◆ Input data ◆

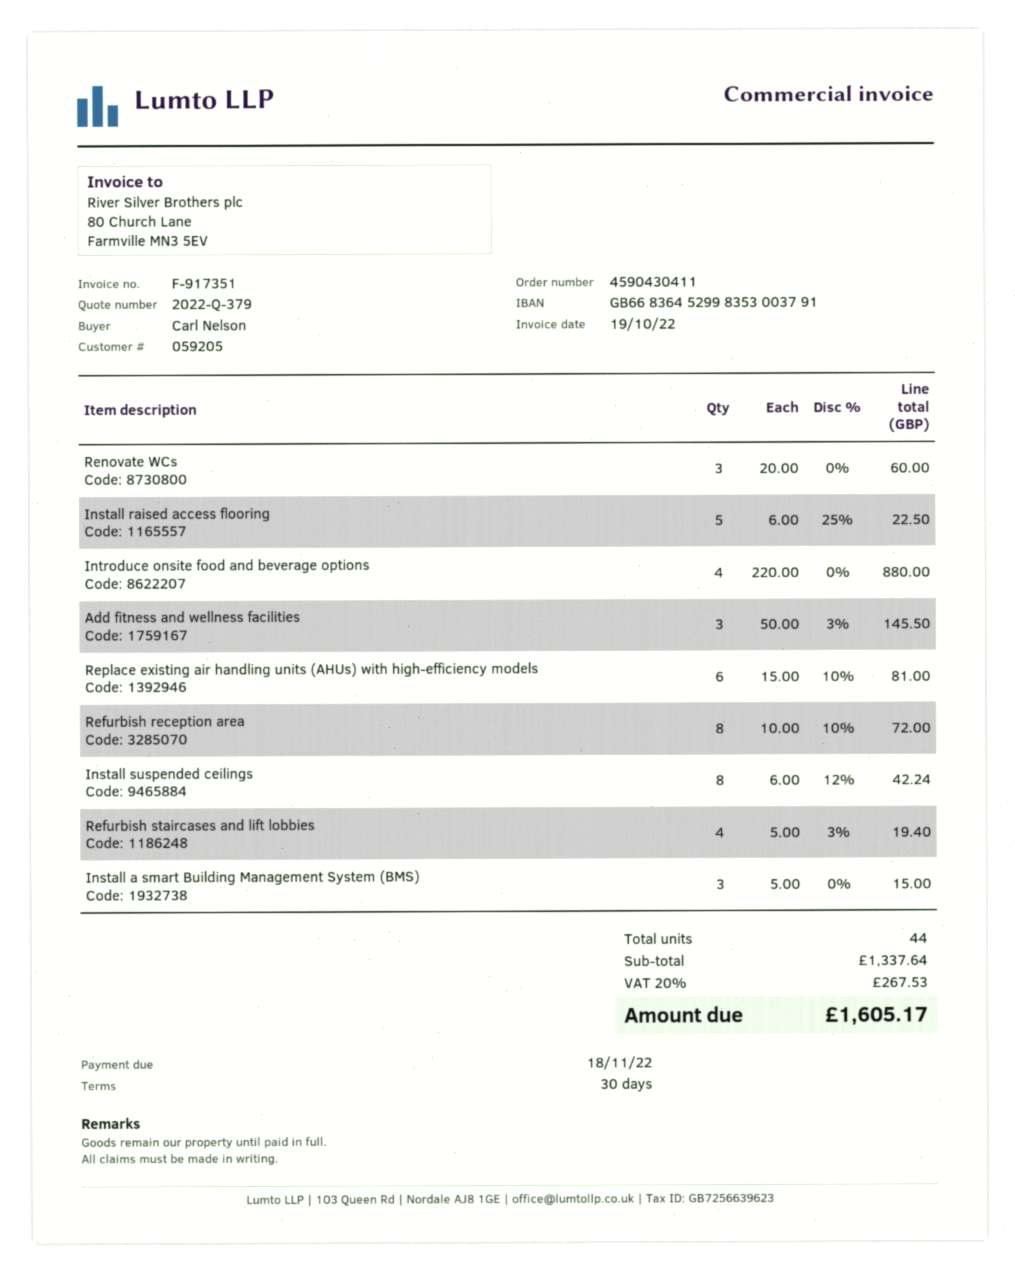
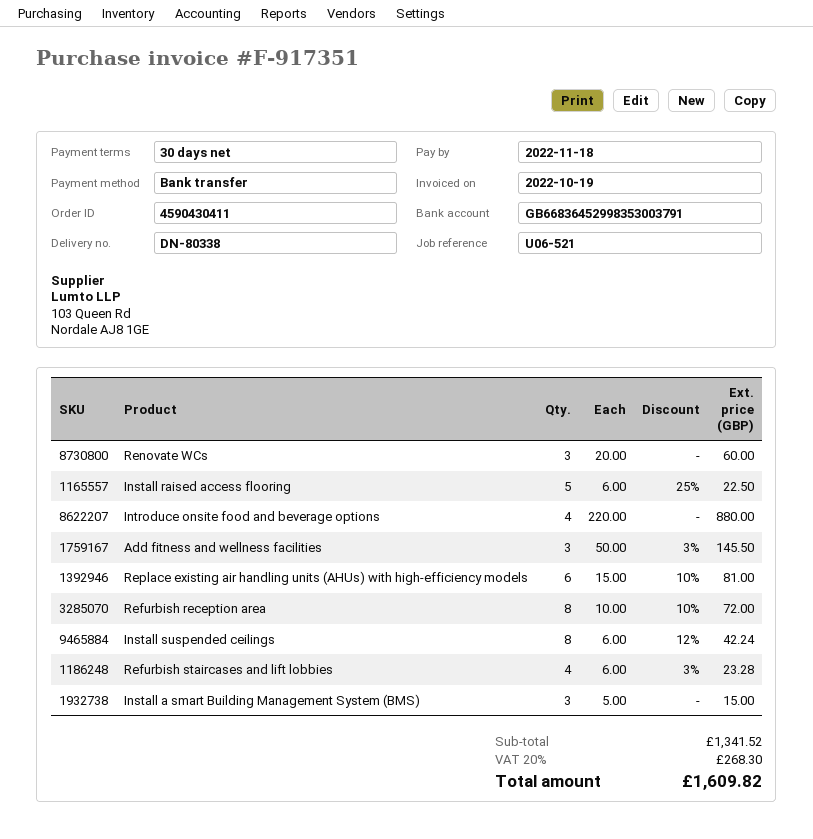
Refurbish staircases and lift lobbies: 4 x 5.00 - 3% = 19.40 -> 4 x 6.00 - 3% = 23.28
subtotal: 1337.64 -> 1341.52
tax: 20% = 267.53 -> 20% = 268.30
total: 1605.17 -> 1609.82

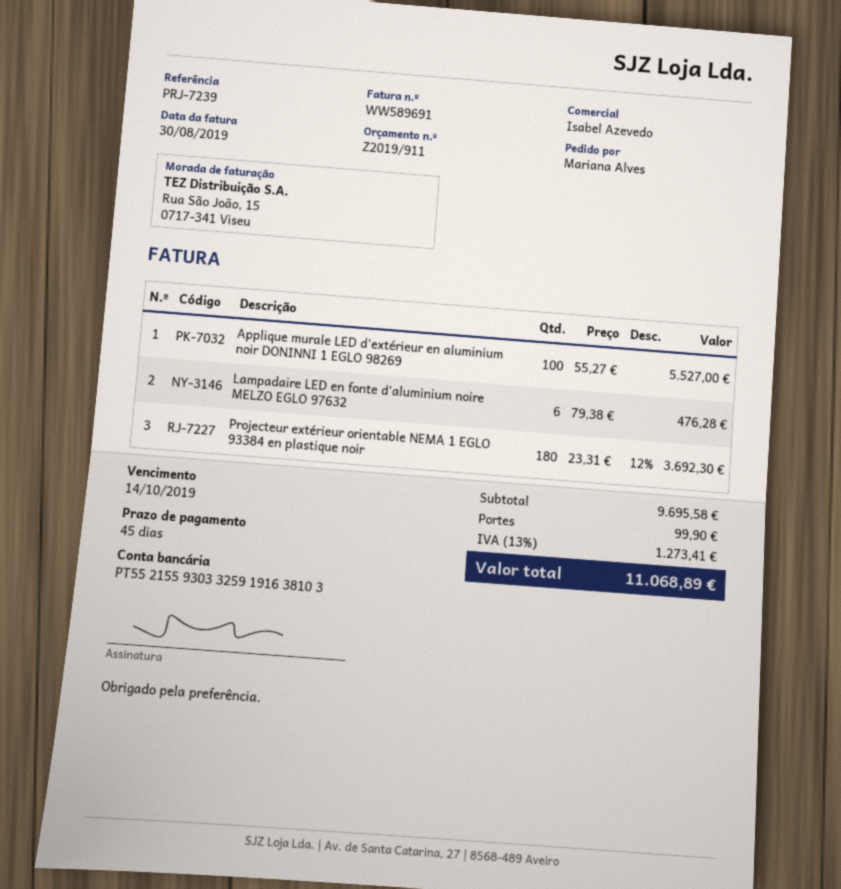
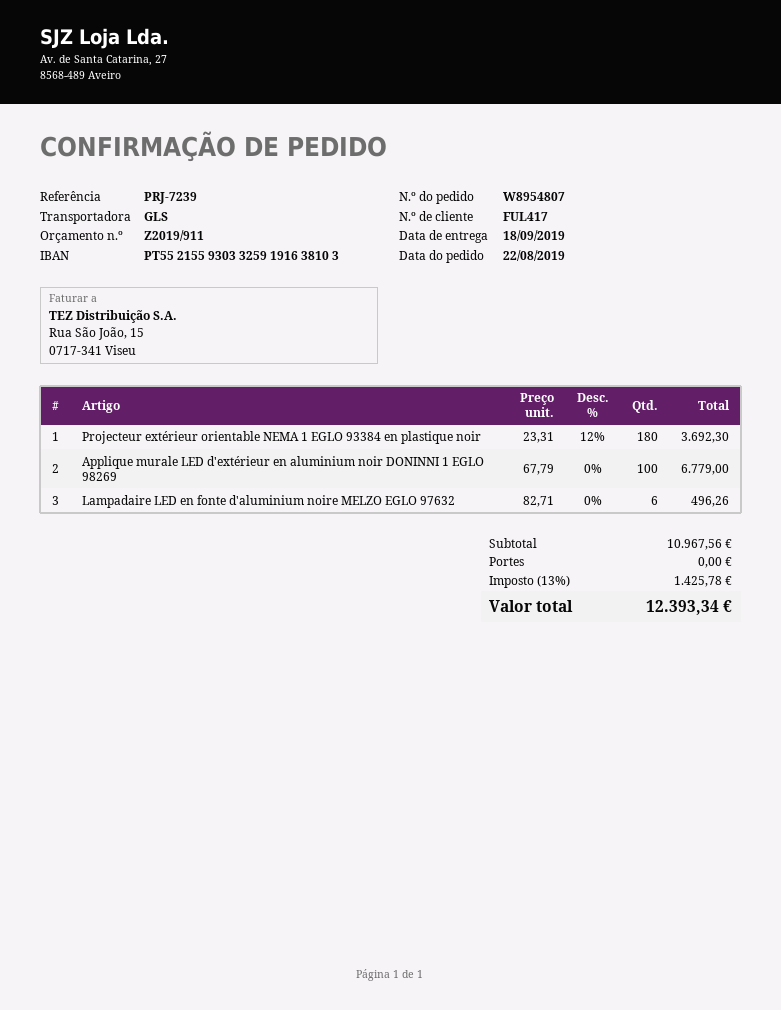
Applique murale LED d'extérieur en aluminium noir DONINNI 1 EGLO 98269: 100 x 55.27 = 5527.00 -> 100 x 67.79 = 6779.00
Lampadaire LED en fonte d'aluminium noire MELZO EGLO 97632: 6 x 79.38 = 476.28 -> 6 x 82.71 = 496.26
subtotal: 9695.58 -> 10967.56
shipping: 99.90 -> 0.00
tax: 13% = 1273.41 -> 13% = 1425.78
total: 11068.89 -> 12393.34

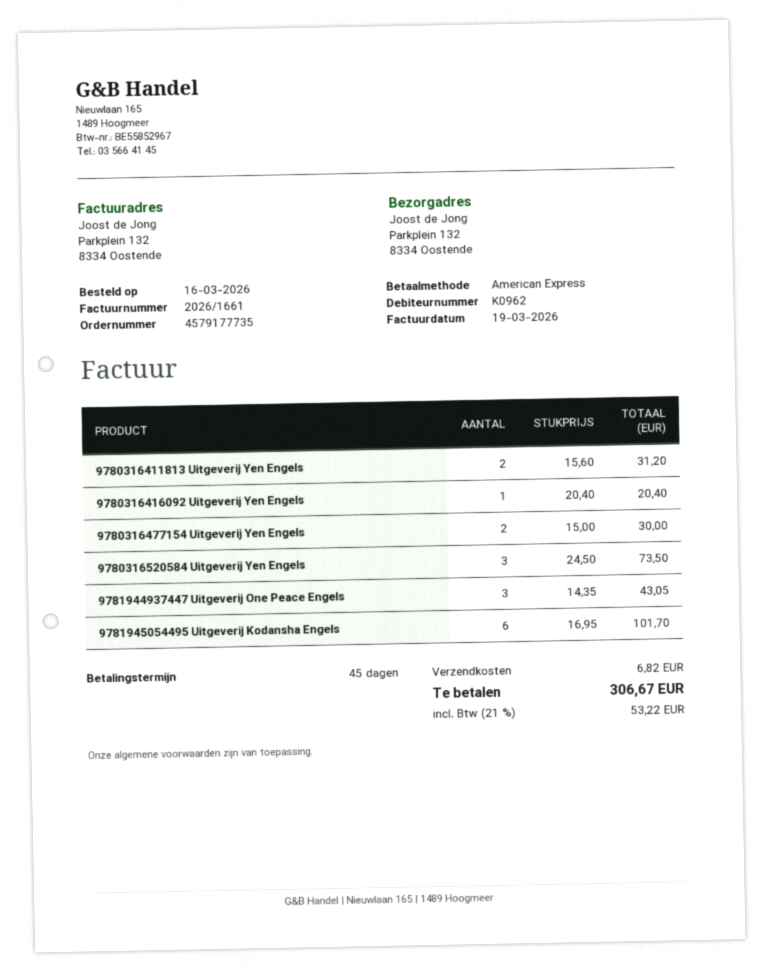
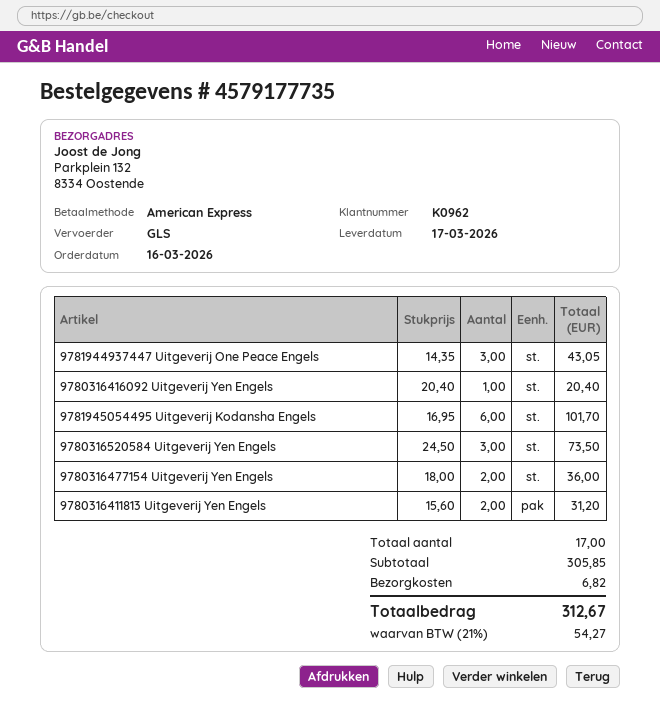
9780316477154 Uitgeverij Yen Engels: 2 x 15.00 = 30.00 -> 2 x 18.00 = 36.00
tax: 21% = 53.22 -> 21% = 54.27
total: 306.67 -> 312.67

◆ Task prompt ◆
The preceding entries are to be written out again exactly, with the pictures removed.

◆ Output of the exercise ◆
Refurbish staircases and lift lobbies: 4 x 5.00 - 3% = 19.40 -> 4 x 6.00 - 3% = 23.28
subtotal: 1337.64 -> 1341.52
tax: 20% = 267.53 -> 20% = 268.30
total: 1605.17 -> 1609.82

Applique murale LED d'extérieur en aluminium noir DONINNI 1 EGLO 98269: 100 x 55.27 = 5527.00 -> 100 x 67.79 = 6779.00
Lampadaire LED en fonte d'aluminium noire MELZO EGLO 97632: 6 x 79.38 = 476.28 -> 6 x 82.71 = 496.26
subtotal: 9695.58 -> 10967.56
shipping: 99.90 -> 0.00
tax: 13% = 1273.41 -> 13% = 1425.78
total: 11068.89 -> 12393.34

9780316477154 Uitgeverij Yen Engels: 2 x 15.00 = 30.00 -> 2 x 18.00 = 36.00
tax: 21% = 53.22 -> 21% = 54.27
total: 306.67 -> 312.67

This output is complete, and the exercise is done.